(DATA begins)

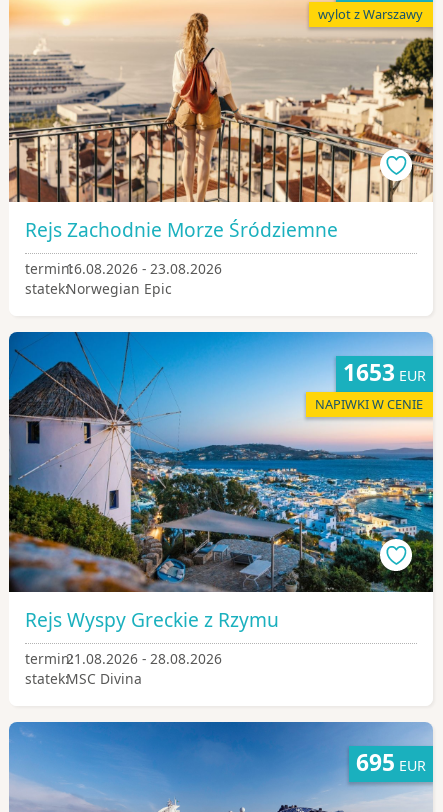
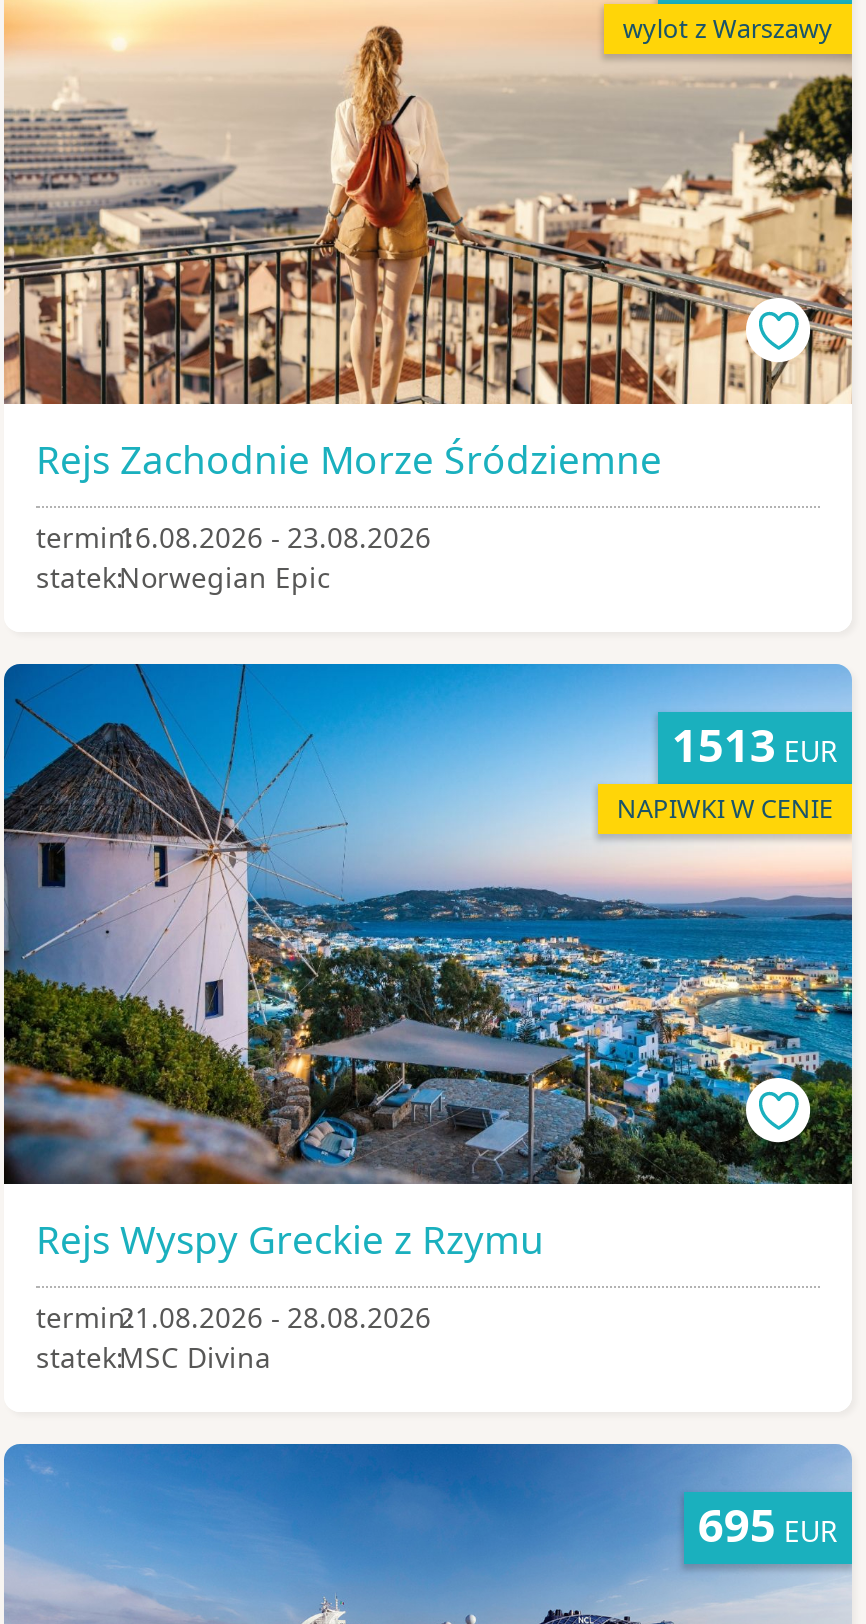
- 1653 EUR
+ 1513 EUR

(DATA ends)
(DATA begins)

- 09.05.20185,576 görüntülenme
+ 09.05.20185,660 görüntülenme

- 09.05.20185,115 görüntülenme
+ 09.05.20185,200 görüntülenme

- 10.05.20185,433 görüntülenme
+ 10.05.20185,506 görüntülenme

(DATA ends)

## EXERCISE REQUIREMENTS
Wherever the string "görüntülenme" appears in a line of the records above, copy that line.

## SOLUTION
- 09.05.20185,576 görüntülenme
+ 09.05.20185,660 görüntülenme
- 09.05.20185,115 görüntülenme
+ 09.05.20185,200 görüntülenme
- 10.05.20185,433 görüntülenme
+ 10.05.20185,506 görüntülenme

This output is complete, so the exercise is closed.